Justin Tuck, meanwhile, is a little harder to figure out. Last season, at least through Week 14, was easily Tuck’s worst year as a pro… until the games really started to mean something:
|Through Week 14||24||2.5||1||0|
|Week 15 and beyond||25||5.5||1||1|
Then, as the above chart shows, he turned it on. Tuck dealt with a nagging neck injury all season, so I’m not sure if it just began to feel better at some point, or if he just has a knack for stepping up in the big games. A lot of people felt that he should have been the MVP of the Giants’ 2007 Super Bowl, and I tend to agree. In that game, he had 6 tackles, 2 sacks, 3 additional TFLs for a combined loss of 16 yards), and a FF. This past February, he had 2 sacks, and also was the guy that got pressure on Tom Brady, leading to the safety for intentional grounding in the endzone. Two monster performances on the sporting world’s biggest stage. The downside with Tuck is that he has accumulated a lot of wear and tear. In the last 4 years, he has racked up 3291 snaps, or about 822 per season. That’s an enormous workload for a defensive lineman. To be determined how much longer Tuck can play at a high level.

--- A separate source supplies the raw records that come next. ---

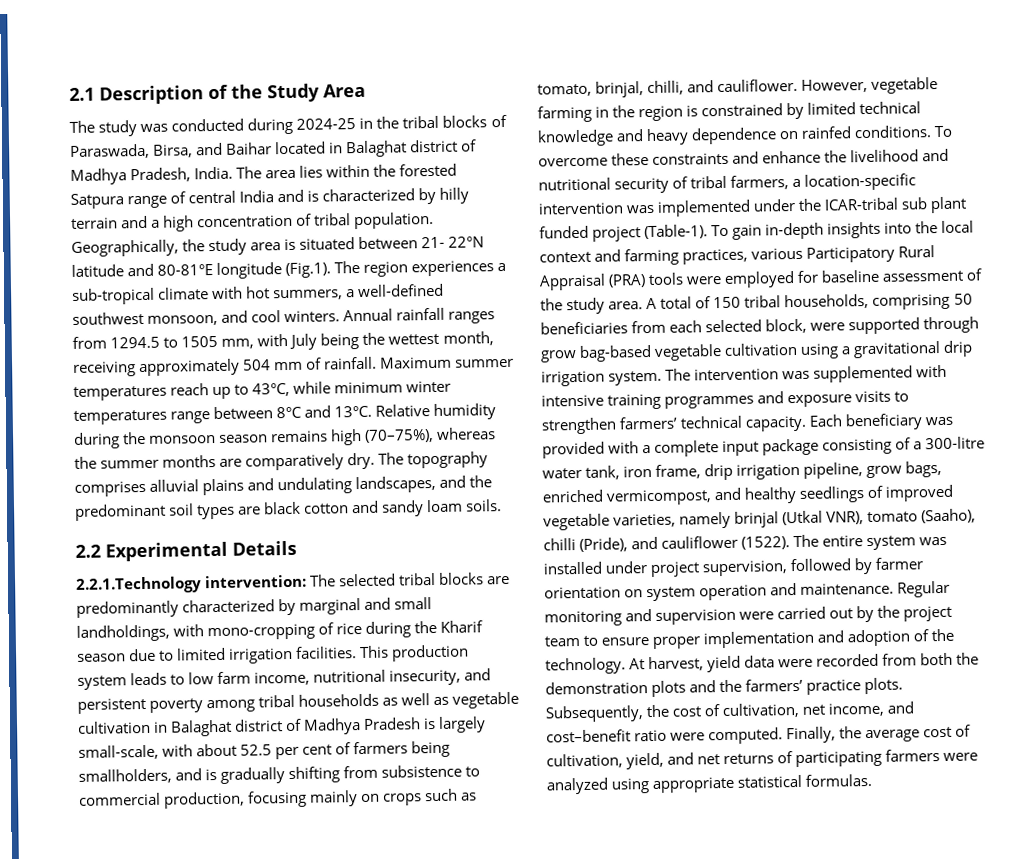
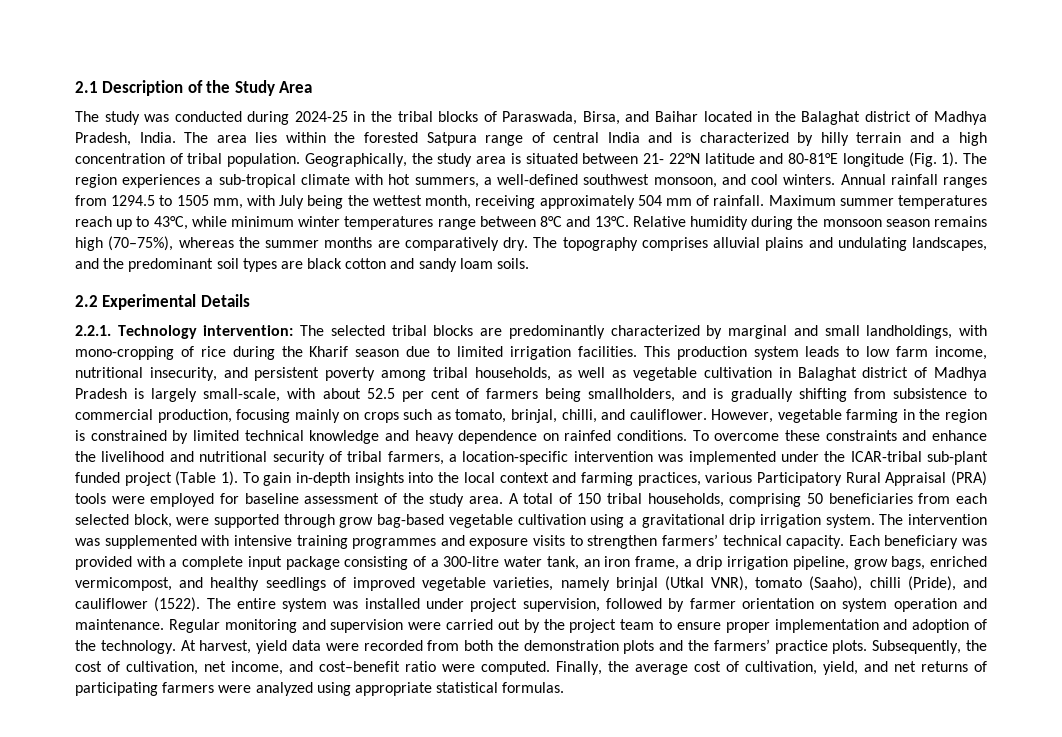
- The study was conducted during 2024-25 in the tribal blocks of Paraswada, Birsa, and Baihar located in Balaghat district of Madhya Pradesh, India.
+ The study was conducted during 2024-25 in the tribal blocks of Paraswada, Birsa, and Baihar located in the Balaghat district of Madhya Pradesh, India.
- Geographically, the study area is situated between 21- 22°N latitude and 80-81°E longitude (Fig.1). The region experiences a sub-tropical climate with hot summers, a well-defined southwest monsoon, and cool winters.
+ Geographically, the study area is situated between 21- 22°N latitude and 80-81°E longitude (Fig. 1). The region experiences a sub-tropical climate with hot summers, a well-defined southwest monsoon, and cool winters.
- 2.2.1.Technology intervention: The selected tribal blocks are predominantly characterized by marginal and small landholdings, with mono-cropping of rice during the Kharif season due to limited irrigation facilities.
+ 2.2.1. Technology intervention: The selected tribal blocks are predominantly characterized by marginal and small landholdings, with mono-cropping of rice during the Kharif season due to limited irrigation facilities.
- This production system leads to low farm income, nutritional insecurity, and persistent poverty among tribal households as well as vegetable cultivation in Balaghat district of Madhya Pradesh is largely small-scale, with about 52.5 per cent of farmers being smallholders, and is gradually shifting from subsistence to commercial production, focusing mainly on crops such as tomato, brinjal, chilli, and cauliflower.
+ This production system leads to low farm income, nutritional insecurity, and persistent poverty among tribal households, as well as vegetable cultivation in Balaghat district of Madhya Pradesh is largely small-scale, with about 52.5 per cent of farmers being smallholders, and is gradually shifting from subsistence to commercial production, focusing mainly on crops such as tomato, brinjal, chilli, and cauliflower.
- To overcome these constraints and enhance the livelihood and nutritional security of tribal farmers, a location-specific intervention was implemented under the ICAR-tribal sub plant funded project (Table-1).
+ To overcome these constraints and enhance the livelihood and nutritional security of tribal farmers, a location-specific intervention was implemented under the ICAR-tribal sub-plant funded project (Table 1).
- Each beneficiary was provided with a complete input package consisting of a 300-litre water tank, iron frame, drip irrigation pipeline, grow bags, enriched vermicompost, and healthy seedlings of improved vegetable varieties, namely brinjal (Utkal VNR), tomato (Saaho), chilli (Pride), and cauliflower (1522).
+ Each beneficiary was provided with a complete input package consisting of a 300-litre water tank, an iron frame, a drip irrigation pipeline, grow bags, enriched vermicompost, and healthy seedlings of improved vegetable varieties, namely brinjal (Utkal VNR), tomato (Saaho), chilli (Pride), and cauliflower (1522).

The third guy among the Giants big 3 is Osi Umenyiora, who is the ultimate luxury player. Put him in when you think the offense might pass, and tell him to go get the QB. Nothing more, nothing less. In 2011, Osi had the 3rd most “sacks per snap” in the NFL, but it’s his knack for separating the ball from the QB that makes him special. In 2010, he had 10 forced fumbles, which was a single-season record.
The Giants’ starting DTs are Chris Canty and Linval Joseph. Joseph is a player the Giants love. He barely played his rookie season, but became a regular in 2011. Like JPP, he had an impressive number of batted passes (4), and was a very good run stuffer for the better part of the season. I remember him being a major force in the regular season game against the Packers, as he racked up 9 tackles in that game. Joseph is only going to get better. Canty, meanwhile, has an inflated contract (6 years, $42 mil signed in ’09) that he hasn’t lived up to, but is a decent inside pass rusher and overall solid starter.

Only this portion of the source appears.